President of Blanco y Negro S.A.
- In office 17 April 2018 – 29 April 2019
- Preceded by: Aníbal Mosa
- Succeeded by: Aníbal Mosa
- In office April 2007 – 15 March 2010
- Preceded by: Cristián Varela
- Succeeded by: Guillermo Mackenna

Minister of Sports
- In office 14 November 2013 – 14 March 2014
- Preceded by: Creation of the charge
- Succeeded by: Natalia Riffo

Undersecretary of Sports
- In office 11 March 2010 – 14 November 2013
- Preceded by: Marcela González
- Succeeded by: Eduardo Valenzuela Vaillant

Personal details
- Born: 15 June 1953 (age 72) Santiago, Chile
- Party: Renovación Nacional (RN; 1988–1990) Unión Demócrata Independiente (UDI) (1990–present)
- Spouse: Loreto Barros
- Children: Six
- Alma mater: Pontifical Catholic University of Chile (B.S)
- Profession: Economist

= Gabriel Ruiz-Tagle =

Chilean businessperson and politician

Gabriel Ruiz-Tagle Correa (born 15 June 1953) is a Chilean politician and entrepreneur.

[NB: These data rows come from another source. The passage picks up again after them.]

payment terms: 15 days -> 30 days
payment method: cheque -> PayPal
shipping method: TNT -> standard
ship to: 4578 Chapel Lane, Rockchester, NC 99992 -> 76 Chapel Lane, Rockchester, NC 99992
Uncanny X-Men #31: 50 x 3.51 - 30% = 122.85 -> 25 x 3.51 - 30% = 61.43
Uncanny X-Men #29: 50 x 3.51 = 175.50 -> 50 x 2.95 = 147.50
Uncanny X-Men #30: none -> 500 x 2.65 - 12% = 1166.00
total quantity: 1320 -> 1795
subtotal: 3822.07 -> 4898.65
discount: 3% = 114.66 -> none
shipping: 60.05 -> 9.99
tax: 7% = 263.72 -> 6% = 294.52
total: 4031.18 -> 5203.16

He was the first Chilean citizen in serve as Sports Minister during president Sebastián Piñera's first government.

He studied at Pontifical Catholic University of Chile.

He was the main shareholder of Blanco y Negro S.A., Colo-Colo administrative concessionaire. He was also chairman of the concessionaire directors' board between 2007 and 2010.

== Business career ==

In 1973, he co-founded the paper distribution company Dimar (Distribuidora Matte Ruiz-Tagle) together with Arturo Matte Lecaros. In 1978, Ruiz-Tagle sold his stake in Dimar to Matte Lecaros, and, together with Gabriel Navarro, founded another company in the same sector, Papeles Industriales (PISA), which began as a paper importer and later became a paper manufacturing company.

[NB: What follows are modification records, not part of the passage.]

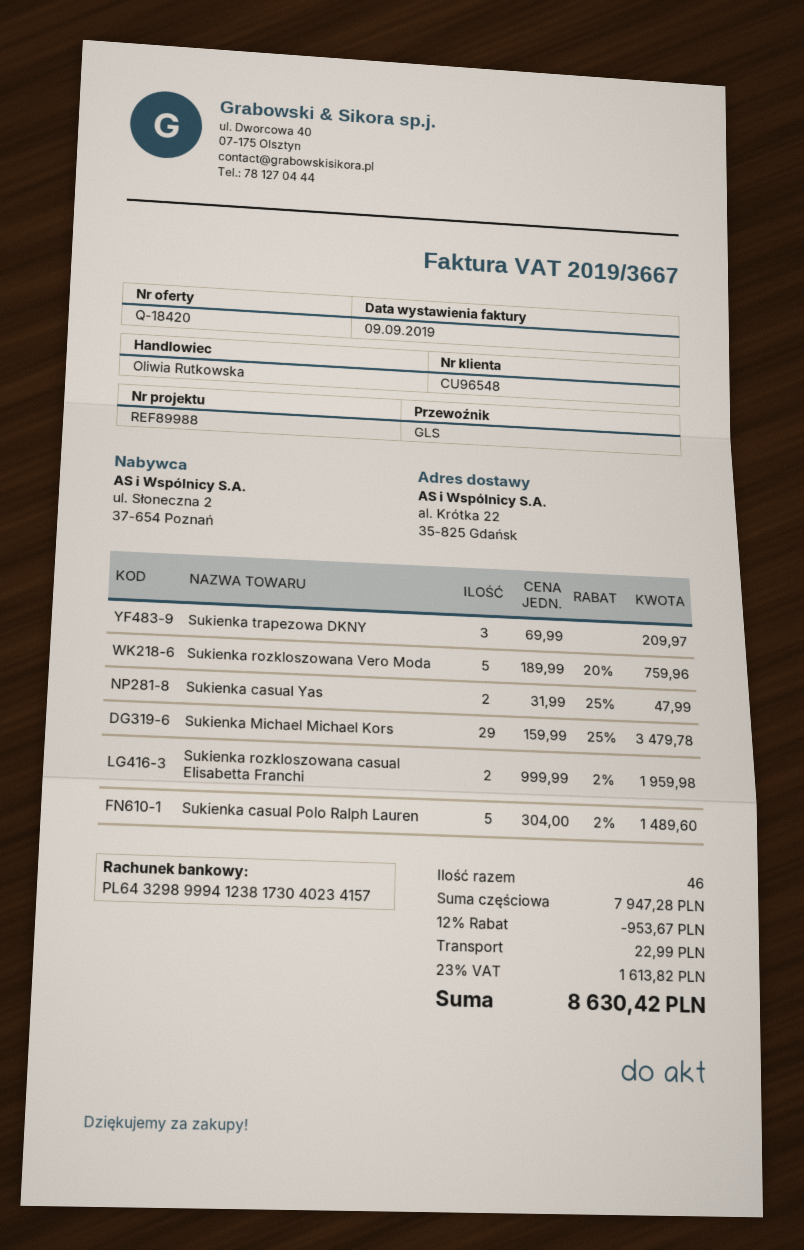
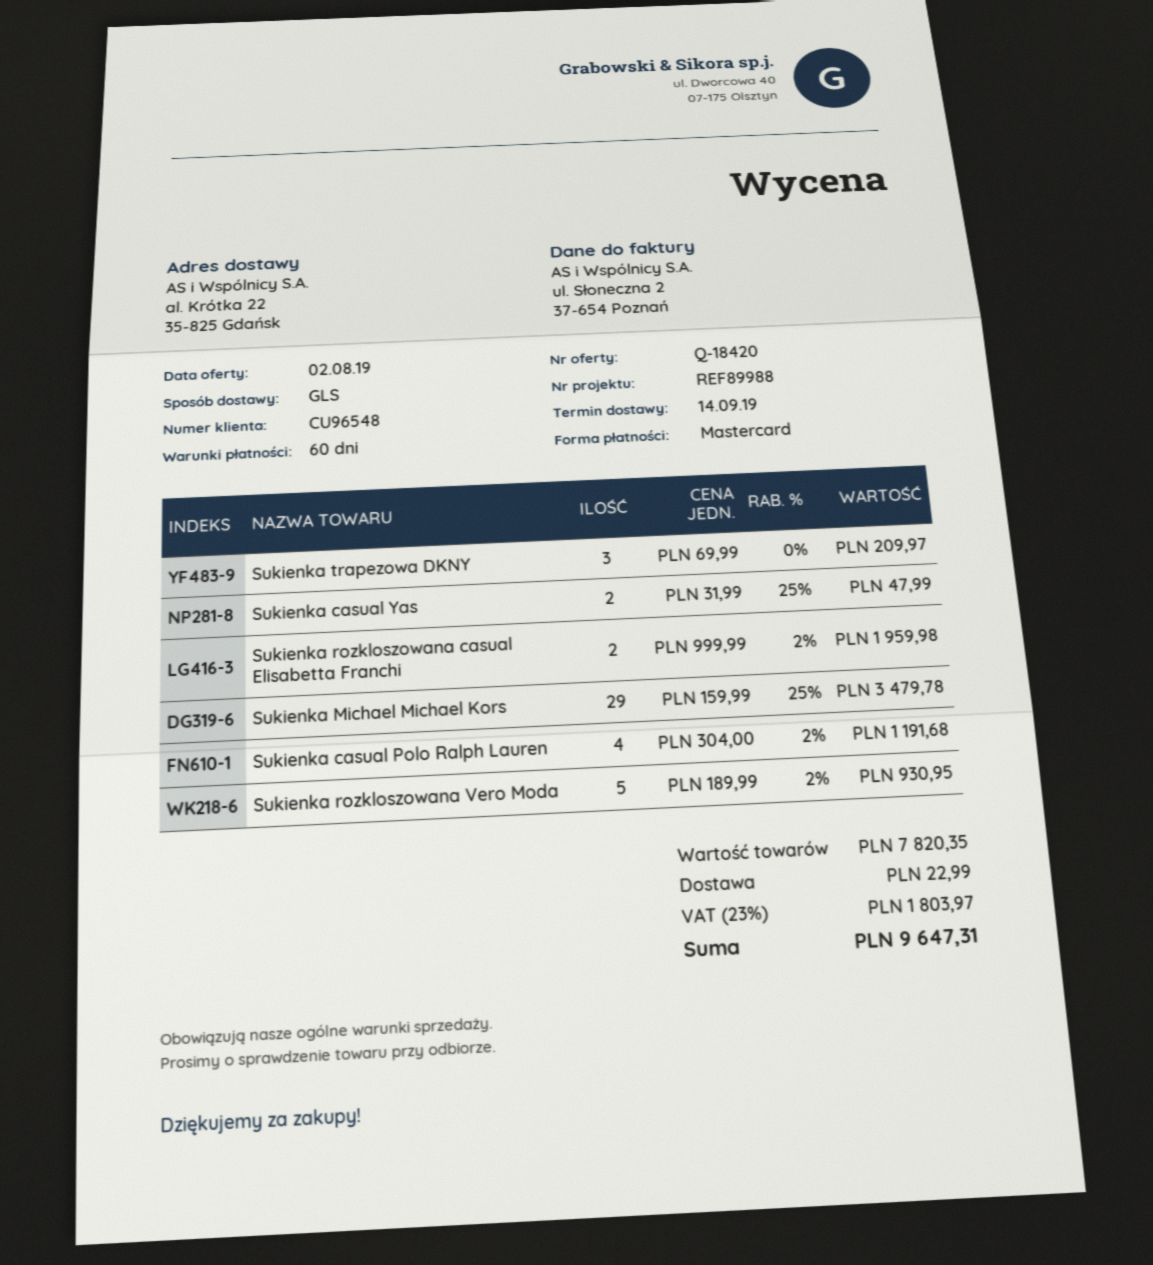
Sukienka rozkloszowana Vero Moda: 5 x 189.99 - 20% = 759.96 -> 5 x 189.99 - 2% = 930.95
Sukienka casual Polo Ralph Lauren: 5 x 304.00 - 2% = 1489.60 -> 4 x 304.00 - 2% = 1191.68
subtotal: 7947.28 -> 7820.35
discount: 12% = 953.67 -> none
tax: 23% = 1613.82 -> 23% = 1803.97
total: 8630.42 -> 9647.31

In 2003, 50% of PISA was acquired by the Swedish multinational Svenska Cellulosa Aktiebolaget (SCA) for US$55.3 million.

After serving in Sebastián Piñera’s administration, in 2014 he resumed activities at his investment office, which had been managed by his children during his time in government.

In August 2014, the right-wing digital outlet El Líbero was launched, of which he is co-owner along with Hernán Büchi and lawyer José Antonio Guzmán.

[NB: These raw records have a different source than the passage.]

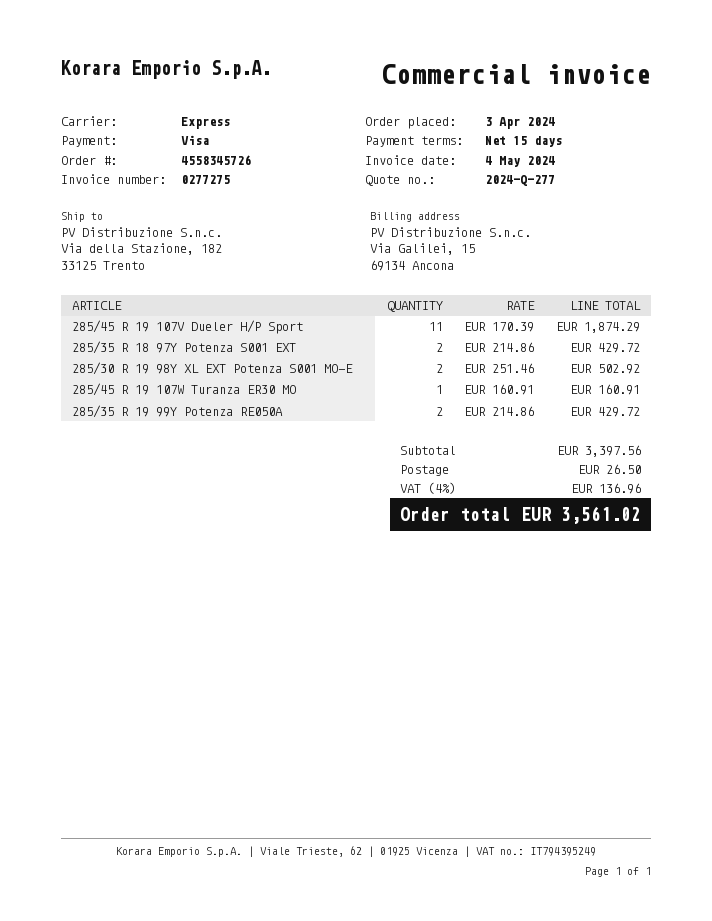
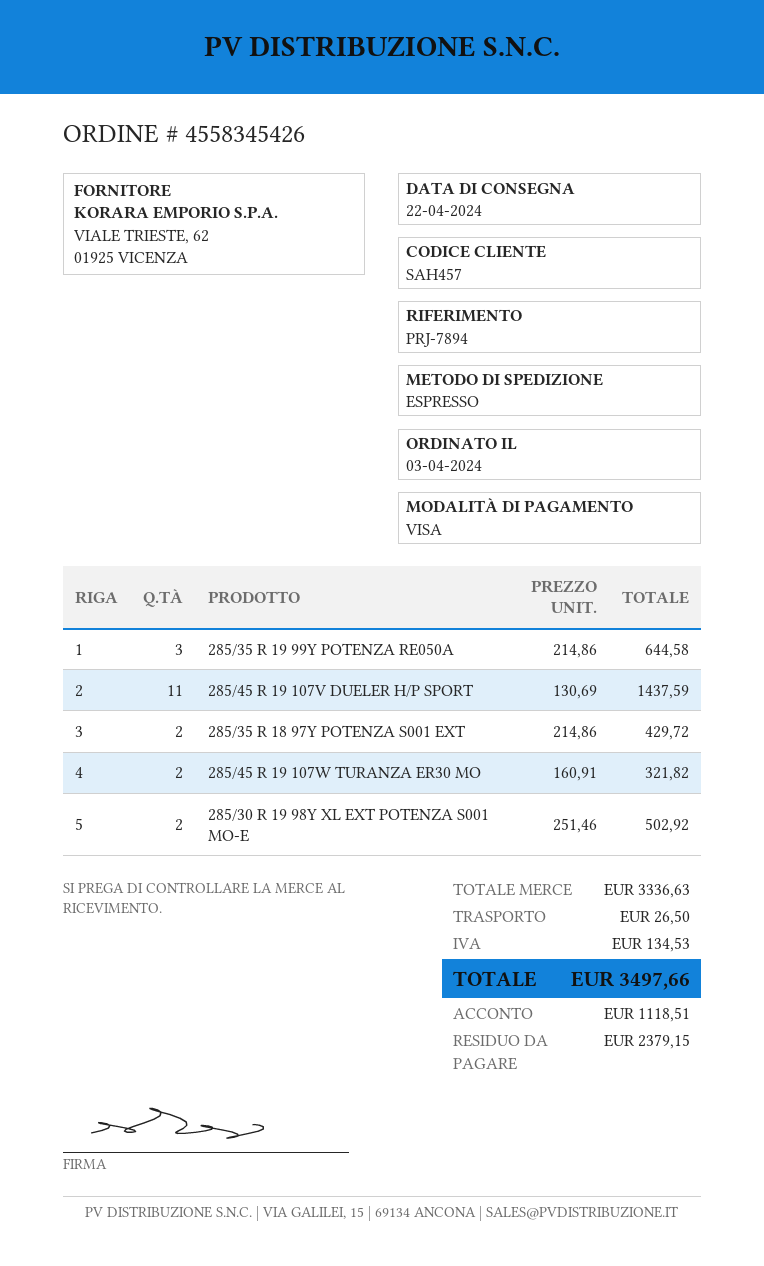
order number: 4558345726 -> 4558345426
285/45 R 19 107V Dueler H/P Sport: 11 x 170.39 = 1874.29 -> 11 x 130.69 = 1437.59
285/45 R 19 107W Turanza ER30 MO: 1 x 160.91 = 160.91 -> 2 x 160.91 = 321.82
285/35 R 19 99Y Potenza RE050A: 2 x 214.86 = 429.72 -> 3 x 214.86 = 644.58
subtotal: 3397.56 -> 3336.63
tax: 136.96 -> 134.53
total: 3561.02 -> 3497.66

In November 2014, it was announced that he would join as a financial partner of the Ciudad Deportiva Iván Zamorano.

===Colo-Colo===
In March 2006, he joined the board of Blanco y Negro S.A. (ByN), the company that administers the football club Colo-Colo, and on 16 November 2006 he became its largest shareholder, with a 24.5% stake.

In April 2007 he assumed the presidency of ByN. Upon being appointed director of Chiledeportes in 2010, he resigned from the club’s presidency, and later that year sold his shares.

In April 2018, he returned to the board of ByN.

== Political career ==
As a member of National Renewal (RN), in 1989 he led the committee that sought to persuade Hernán Büchi, then Minister of Finance, to run as a candidate in the 1989 presidential election. He later joined the Independent Democratic Union (UDI), becoming a member of its Governing Council in December 1994.

In 2005 he served as campaign manager for Pablo Longueira in that year’s parliamentary elections, in which Longueira was elected to the Senate.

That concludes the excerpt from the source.